Currier co-founded NFX Guild with Stan Chudnovsky and Gigi Levy Weiss. Chudnovsky currently runs product for Facebook Messenger, and in the 15 years before that, co-founded four companies with Currier that had major exits, including Iron Pearl, a growth analytics company, which sold to PayPal in 2013.
Levy-Weiss is considered one of the top early stage investors and advisors in Israel. Prior to that, he had a prominent operating career and was a helicopter pilot in the Israeli Air Force.
James, Stan and Gigi were early investors in Flickr, AngelList, Goodreads, Lyft, Poshmark, Doordash, Similarweb, Kenshoo, Playtika, MyHeritage, and numerous others.
Q: What is NFX Guild and what do you want to accomplish?
James Currier: We're a Founders Guild. Our mission is to build one of the most powerful and impactful alumni networks in the world. Through a network of Scouts we know and respect, we accept applications from product-obsessed founders with a track record of excellence who want to build businesses with network effects.
We've created something like the Navy Seals training or the Julliard School of Music for them. It's very focused, Not everyone can handle it, but those who do, go on to build large companies.
I had the chance to attend NFX Guild Demo Day in March. The Partner-only event featured a who's who of the Valley.

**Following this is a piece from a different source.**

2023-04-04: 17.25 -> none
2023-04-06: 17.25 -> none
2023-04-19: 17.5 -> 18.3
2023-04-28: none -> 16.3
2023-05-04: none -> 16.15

Partners from just about every top firm on Sand Hill Road attended and listened attentively to the company's four-minute presentations.

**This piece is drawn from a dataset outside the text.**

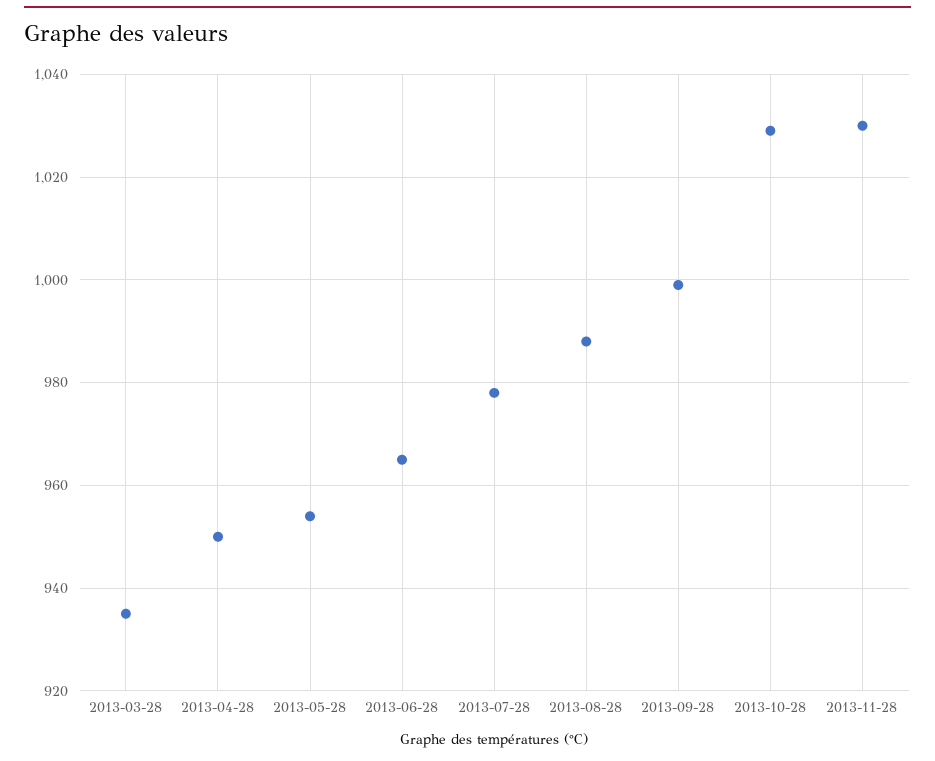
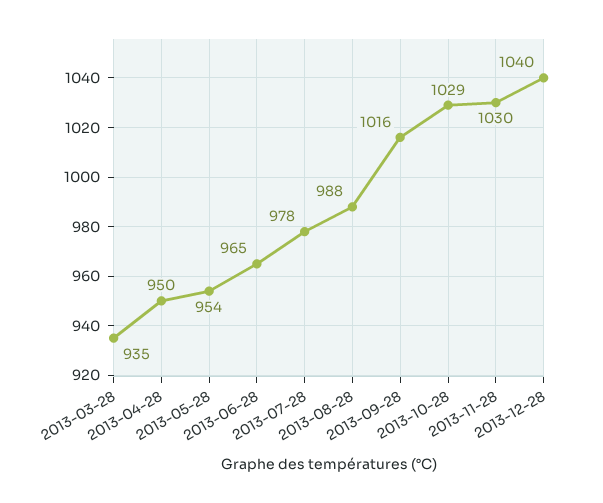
2013-09-28: 1000 -> 1016
2013-12-28: none -> 1040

Every company had one characteristic in mind - each one had the potential to be a network-effects business.
What is a network effect and why does it matter?
In its simplest form, a network effect is when as the number of people using a product increases, the value of the product increases for all users.
Telephone networks were the first to document this effect in 1907, and companies such as eBay, Facebook and Lyft have since taken network effects to higher levels.
These effects matter because since 1994, when the world got wired through TCP/IP, approximately 60 percent of tech company value creation has been in companies with a network effect at their core.
By focusing on these types of businesses over the last 12 years, we've identified eleven different network effects, each with its own playbook, so it does get difficult to navigate. Thus NFX Guild.
The Guild brings together founders with products that are aiming taking advantage of these types of effects. They learn from the NFX Partners and they learn from each other. When they get the network effects right, the payoffs are massive.
Is there really a tech bubble right now? What is the one characteristic of companies they'll need in order to survive?
Yes, there's been some froth, but let's be honest, that's a natural cycle. Over long enough time horizons, it all evens out.
If there's a problem we see now, it's that both investors and entrepreneurs have taken for granted the craftsmanship that needs to go into a great product and building defensible network effects.
For the last few years, the startup ecosystem has been overly focused on fundraising theater instead of focusing on product. And if any companies will stand the test of time, it's the companies with network effects.